#### [Problem]
Reproduce, from the lines below, exactly the stretch that begins at the line containing "- Tabelle 2: Beschreibung des Manipulators" and ends at the line containing "4.9 Ausführen eines NOT-AUS.", both included.

(Beginning of Data for review)

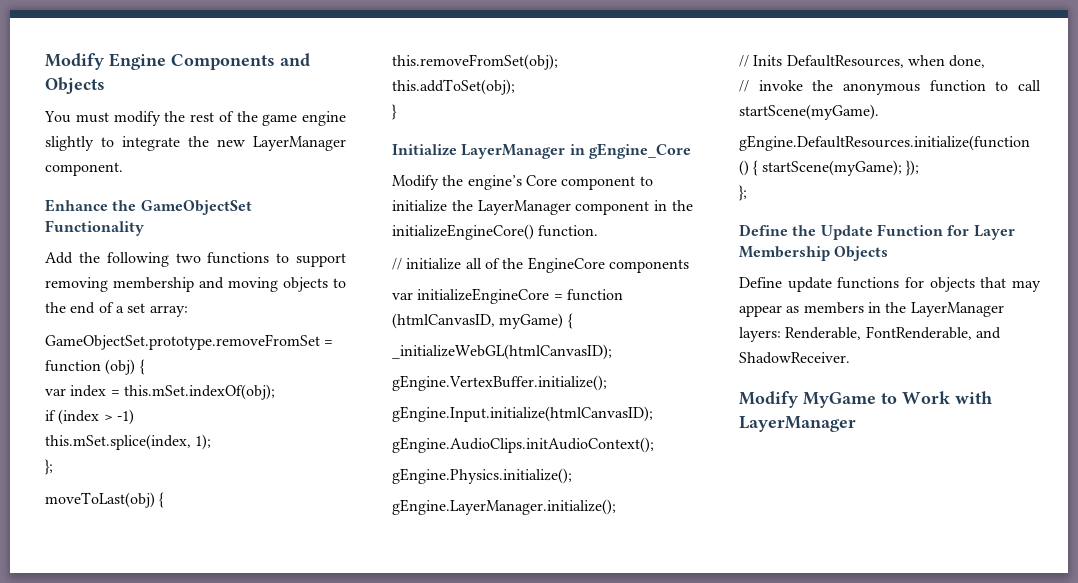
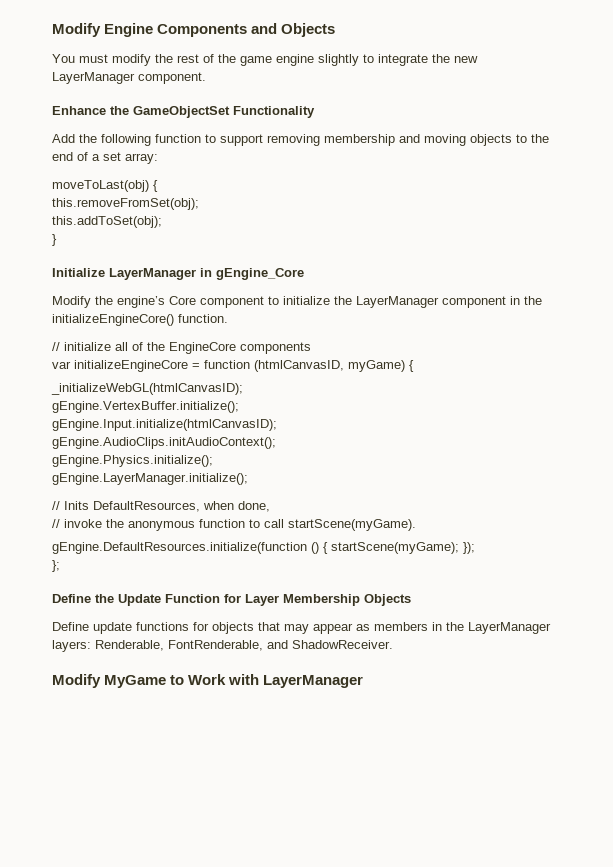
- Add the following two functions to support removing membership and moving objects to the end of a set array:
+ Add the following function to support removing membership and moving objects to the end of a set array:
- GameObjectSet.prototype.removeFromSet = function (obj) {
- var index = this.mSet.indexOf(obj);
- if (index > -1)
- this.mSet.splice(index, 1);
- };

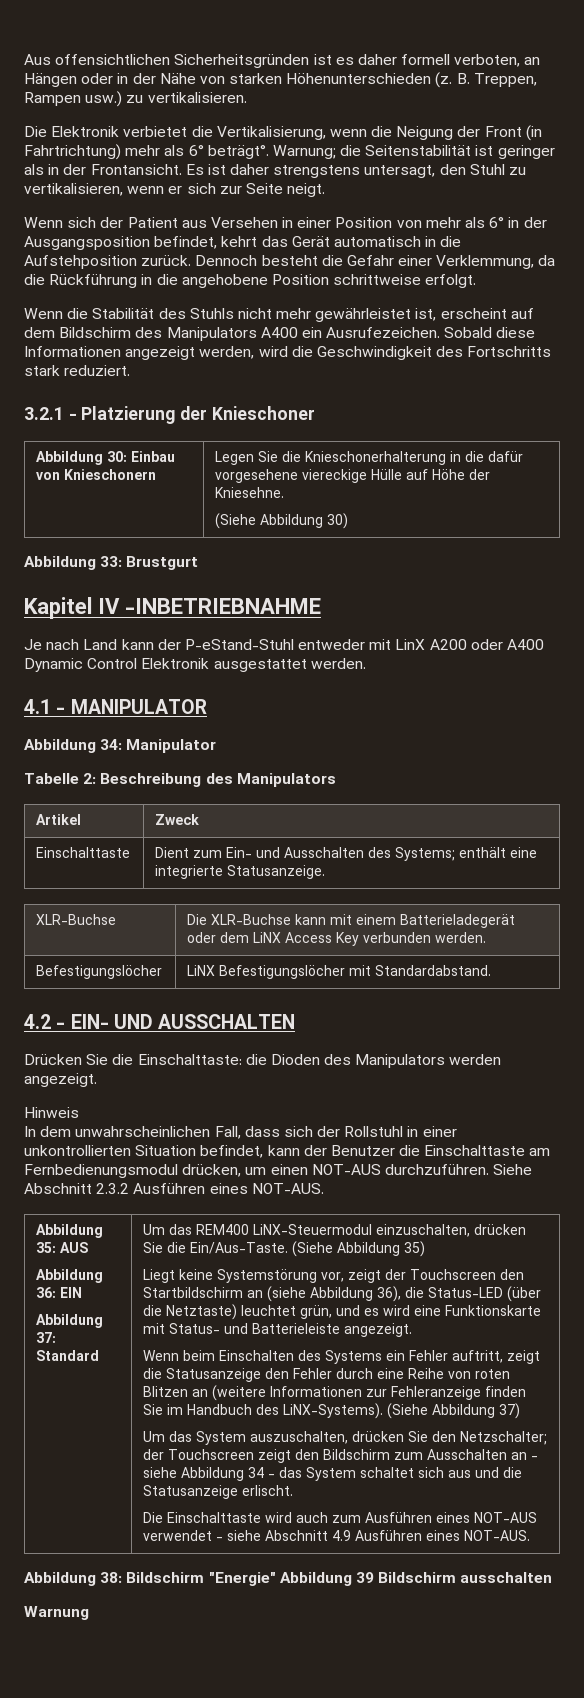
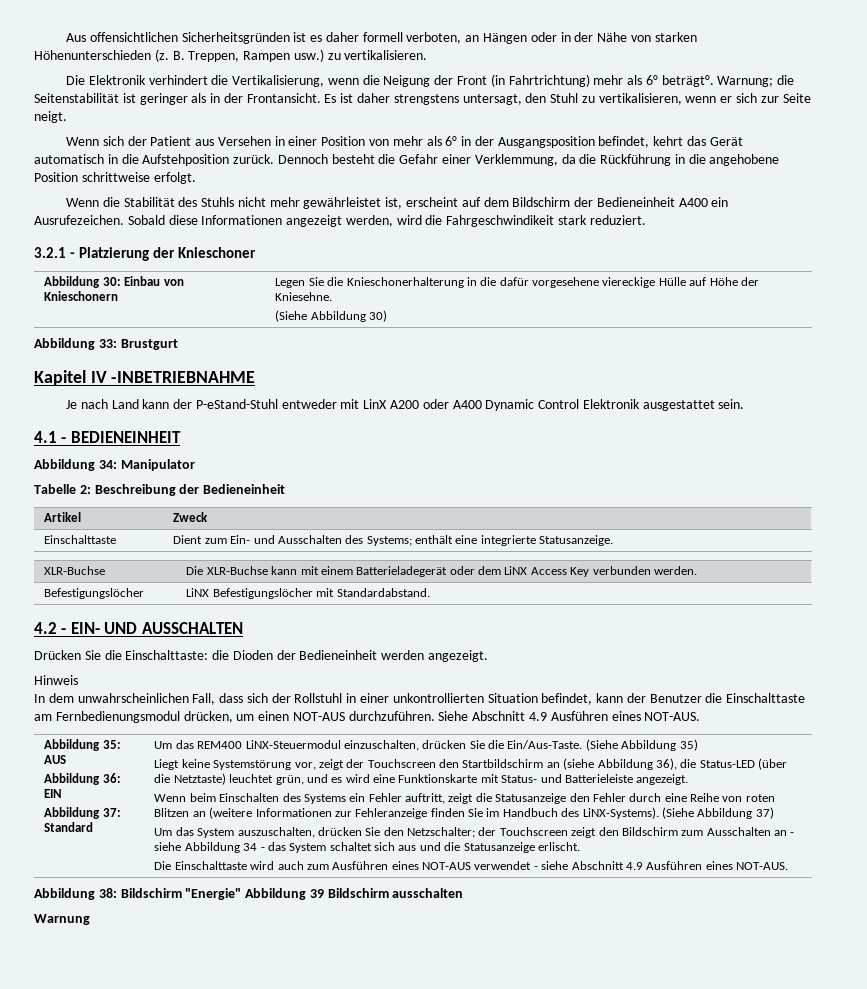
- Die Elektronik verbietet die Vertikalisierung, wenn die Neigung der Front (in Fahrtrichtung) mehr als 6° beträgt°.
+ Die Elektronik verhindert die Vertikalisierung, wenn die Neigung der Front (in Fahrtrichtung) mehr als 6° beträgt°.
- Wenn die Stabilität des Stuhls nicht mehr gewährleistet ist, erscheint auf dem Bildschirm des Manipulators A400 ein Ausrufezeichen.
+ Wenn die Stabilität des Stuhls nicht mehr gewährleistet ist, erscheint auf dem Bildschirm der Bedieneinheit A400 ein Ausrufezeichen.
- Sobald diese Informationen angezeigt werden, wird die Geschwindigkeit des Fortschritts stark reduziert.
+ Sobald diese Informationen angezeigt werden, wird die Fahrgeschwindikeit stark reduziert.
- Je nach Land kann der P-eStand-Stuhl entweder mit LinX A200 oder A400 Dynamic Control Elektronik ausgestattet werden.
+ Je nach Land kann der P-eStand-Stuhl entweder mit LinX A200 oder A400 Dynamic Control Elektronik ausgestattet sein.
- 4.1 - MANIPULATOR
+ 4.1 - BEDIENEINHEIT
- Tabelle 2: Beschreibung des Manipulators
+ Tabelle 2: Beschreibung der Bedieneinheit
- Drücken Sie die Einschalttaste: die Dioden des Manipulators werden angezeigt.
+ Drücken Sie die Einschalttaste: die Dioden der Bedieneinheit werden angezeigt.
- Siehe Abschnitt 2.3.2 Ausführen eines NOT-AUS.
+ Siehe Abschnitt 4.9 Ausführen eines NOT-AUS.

(End of Data for review)
(Beginning of Data for review)

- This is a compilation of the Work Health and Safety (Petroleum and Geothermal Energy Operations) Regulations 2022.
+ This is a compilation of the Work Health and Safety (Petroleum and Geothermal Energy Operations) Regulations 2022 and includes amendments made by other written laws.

(End of Data for review)
(Beginning of Data for review)

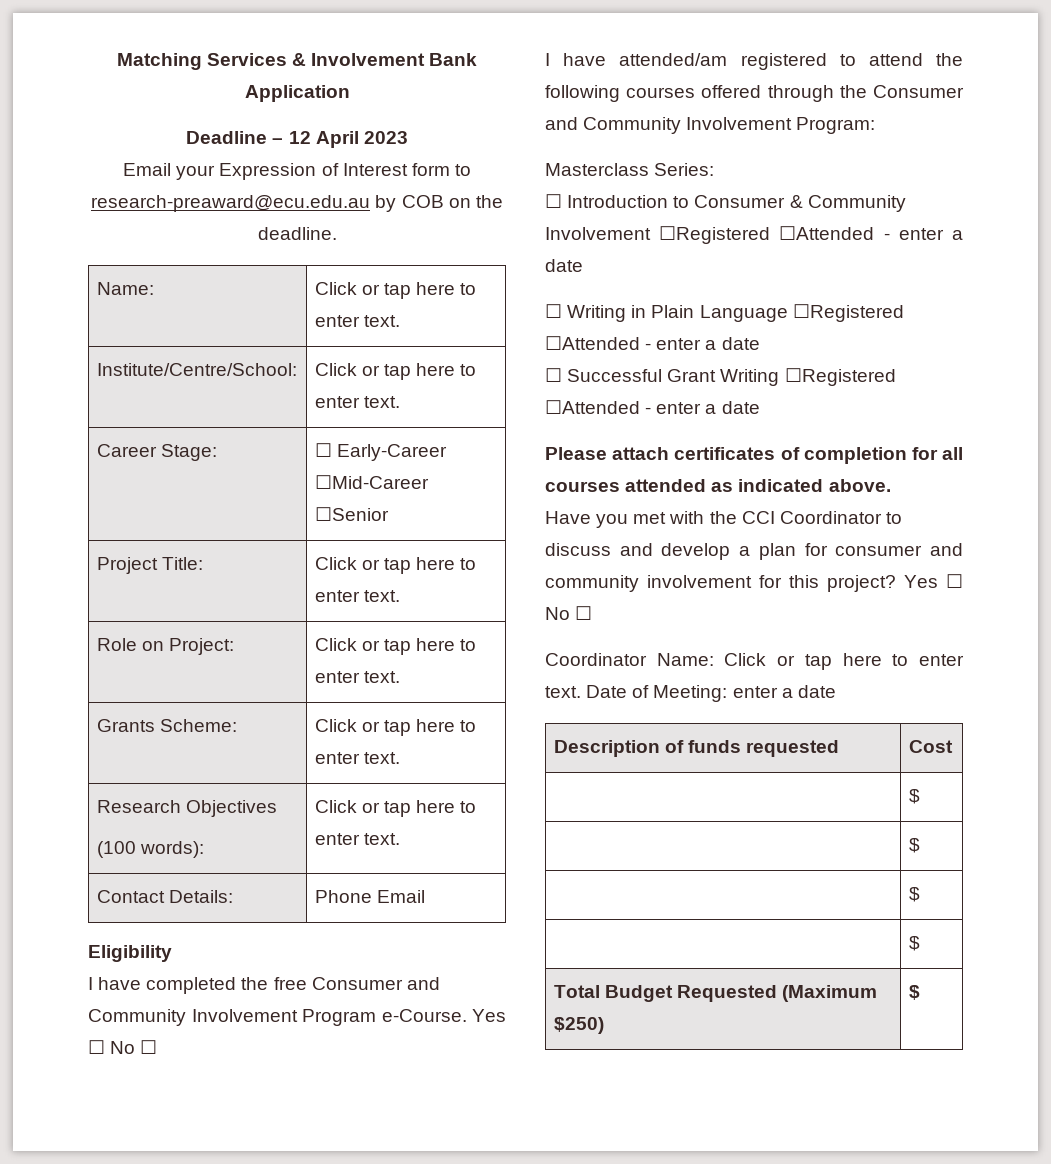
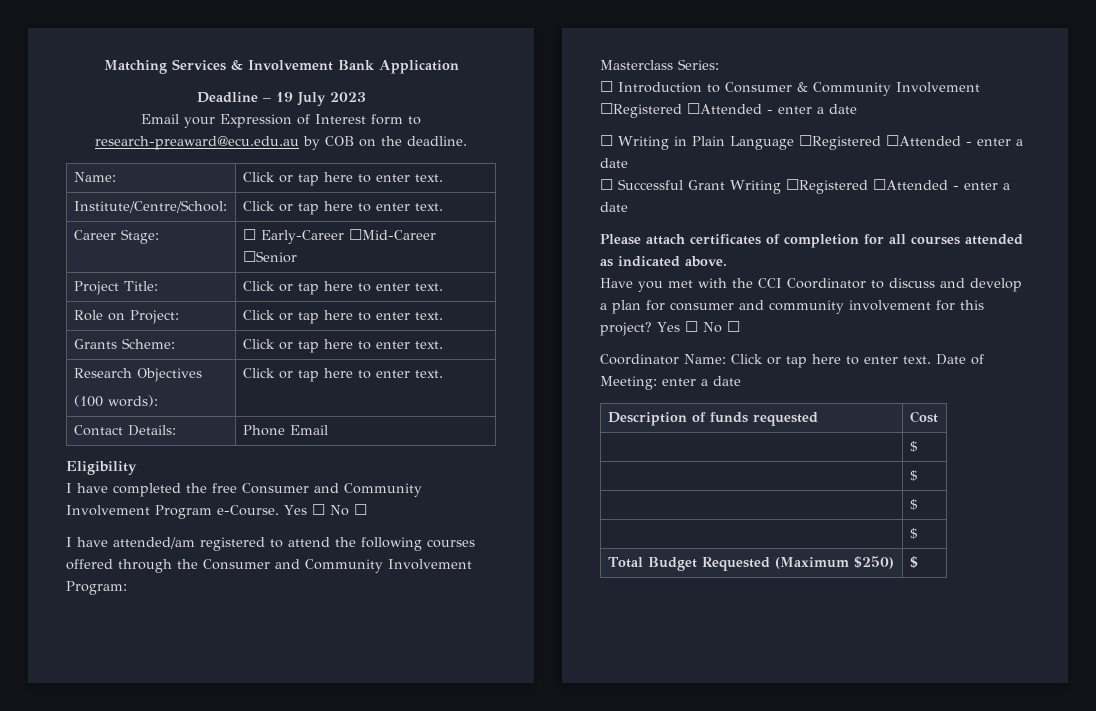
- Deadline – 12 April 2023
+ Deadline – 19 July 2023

(End of Data for review)

#### [Reply to the exercise]
- Tabelle 2: Beschreibung des Manipulators
+ Tabelle 2: Beschreibung der Bedieneinheit
- Drücken Sie die Einschalttaste: die Dioden des Manipulators werden angezeigt.
+ Drücken Sie die Einschalttaste: die Dioden der Bedieneinheit werden angezeigt.
- Siehe Abschnitt 2.3.2 Ausführen eines NOT-AUS.
+ Siehe Abschnitt 4.9 Ausführen eines NOT-AUS.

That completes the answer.